(Items from a data source)
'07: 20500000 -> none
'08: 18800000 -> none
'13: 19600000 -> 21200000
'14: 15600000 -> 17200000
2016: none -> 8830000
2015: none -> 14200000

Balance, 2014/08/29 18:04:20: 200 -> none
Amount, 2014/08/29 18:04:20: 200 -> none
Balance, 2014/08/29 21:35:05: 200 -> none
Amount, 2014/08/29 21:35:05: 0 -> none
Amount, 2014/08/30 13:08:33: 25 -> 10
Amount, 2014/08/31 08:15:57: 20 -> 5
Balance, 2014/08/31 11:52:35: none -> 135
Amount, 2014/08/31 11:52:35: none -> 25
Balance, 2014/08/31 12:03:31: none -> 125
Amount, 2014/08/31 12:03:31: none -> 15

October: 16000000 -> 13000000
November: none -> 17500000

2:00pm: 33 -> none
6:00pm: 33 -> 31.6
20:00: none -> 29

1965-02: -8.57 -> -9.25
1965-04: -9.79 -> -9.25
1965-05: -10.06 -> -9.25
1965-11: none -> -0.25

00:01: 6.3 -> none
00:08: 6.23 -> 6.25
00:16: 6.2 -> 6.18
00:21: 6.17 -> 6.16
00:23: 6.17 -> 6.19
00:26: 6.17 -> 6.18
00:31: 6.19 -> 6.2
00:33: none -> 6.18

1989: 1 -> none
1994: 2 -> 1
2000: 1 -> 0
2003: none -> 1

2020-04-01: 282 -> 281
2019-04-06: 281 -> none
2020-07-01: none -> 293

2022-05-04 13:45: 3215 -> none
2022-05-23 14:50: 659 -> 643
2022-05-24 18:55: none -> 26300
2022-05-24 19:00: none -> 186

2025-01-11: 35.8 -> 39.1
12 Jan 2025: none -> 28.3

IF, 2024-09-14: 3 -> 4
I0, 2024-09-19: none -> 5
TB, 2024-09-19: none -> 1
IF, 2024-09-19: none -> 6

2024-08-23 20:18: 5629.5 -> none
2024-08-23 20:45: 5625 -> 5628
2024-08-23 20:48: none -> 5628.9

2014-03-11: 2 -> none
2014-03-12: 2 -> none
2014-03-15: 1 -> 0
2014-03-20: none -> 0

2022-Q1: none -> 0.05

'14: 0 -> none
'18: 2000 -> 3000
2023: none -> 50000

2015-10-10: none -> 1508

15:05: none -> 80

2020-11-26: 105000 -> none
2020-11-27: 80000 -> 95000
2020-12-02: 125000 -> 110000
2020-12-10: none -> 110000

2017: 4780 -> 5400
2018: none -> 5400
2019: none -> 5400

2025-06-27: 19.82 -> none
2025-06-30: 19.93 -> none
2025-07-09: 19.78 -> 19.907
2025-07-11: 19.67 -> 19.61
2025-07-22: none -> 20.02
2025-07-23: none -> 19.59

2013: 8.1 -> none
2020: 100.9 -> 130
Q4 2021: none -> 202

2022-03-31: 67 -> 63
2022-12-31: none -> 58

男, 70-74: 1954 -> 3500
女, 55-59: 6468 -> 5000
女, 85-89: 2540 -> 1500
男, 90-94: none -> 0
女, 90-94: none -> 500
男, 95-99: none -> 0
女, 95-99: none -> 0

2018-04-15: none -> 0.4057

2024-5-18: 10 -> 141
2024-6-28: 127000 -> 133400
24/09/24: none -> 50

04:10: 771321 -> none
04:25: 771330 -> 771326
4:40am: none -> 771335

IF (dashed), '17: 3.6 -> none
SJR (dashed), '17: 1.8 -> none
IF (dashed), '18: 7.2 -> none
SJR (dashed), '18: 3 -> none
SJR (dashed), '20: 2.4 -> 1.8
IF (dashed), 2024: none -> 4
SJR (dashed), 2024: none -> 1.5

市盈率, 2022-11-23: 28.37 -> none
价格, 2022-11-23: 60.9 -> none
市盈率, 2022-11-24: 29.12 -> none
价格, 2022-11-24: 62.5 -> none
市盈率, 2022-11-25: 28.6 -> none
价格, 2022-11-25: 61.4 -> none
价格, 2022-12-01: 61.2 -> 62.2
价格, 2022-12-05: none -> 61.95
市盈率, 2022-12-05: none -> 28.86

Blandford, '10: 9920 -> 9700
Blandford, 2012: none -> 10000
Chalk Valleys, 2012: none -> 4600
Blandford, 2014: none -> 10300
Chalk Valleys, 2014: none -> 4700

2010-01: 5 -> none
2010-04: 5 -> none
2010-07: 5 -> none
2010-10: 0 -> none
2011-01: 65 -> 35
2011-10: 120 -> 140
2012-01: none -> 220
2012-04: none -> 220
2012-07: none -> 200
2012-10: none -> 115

> **PROBLEM**
The required output is the stretch of entries above from the line containing "2025-06-30: 19.93 -> none" through the line containing "IF (dashed), 2024: none -> 4", reproduced exactly.

> **ANSWER BOX**
2025-06-30: 19.93 -> none
2025-07-09: 19.78 -> 19.907
2025-07-11: 19.67 -> 19.61
2025-07-22: none -> 20.02
2025-07-23: none -> 19.59

2013: 8.1 -> none
2020: 100.9 -> 130
Q4 2021: none -> 202

2022-03-31: 67 -> 63
2022-12-31: none -> 58

男, 70-74: 1954 -> 3500
女, 55-59: 6468 -> 5000
女, 85-89: 2540 -> 1500
男, 90-94: none -> 0
女, 90-94: none -> 500
男, 95-99: none -> 0
女, 95-99: none -> 0

2018-04-15: none -> 0.4057

2024-5-18: 10 -> 141
2024-6-28: 127000 -> 133400
24/09/24: none -> 50

04:10: 771321 -> none
04:25: 771330 -> 771326
4:40am: none -> 771335

IF (dashed), '17: 3.6 -> none
SJR (dashed), '17: 1.8 -> none
IF (dashed), '18: 7.2 -> none
SJR (dashed), '18: 3 -> none
SJR (dashed), '20: 2.4 -> 1.8
IF (dashed), 2024: none -> 4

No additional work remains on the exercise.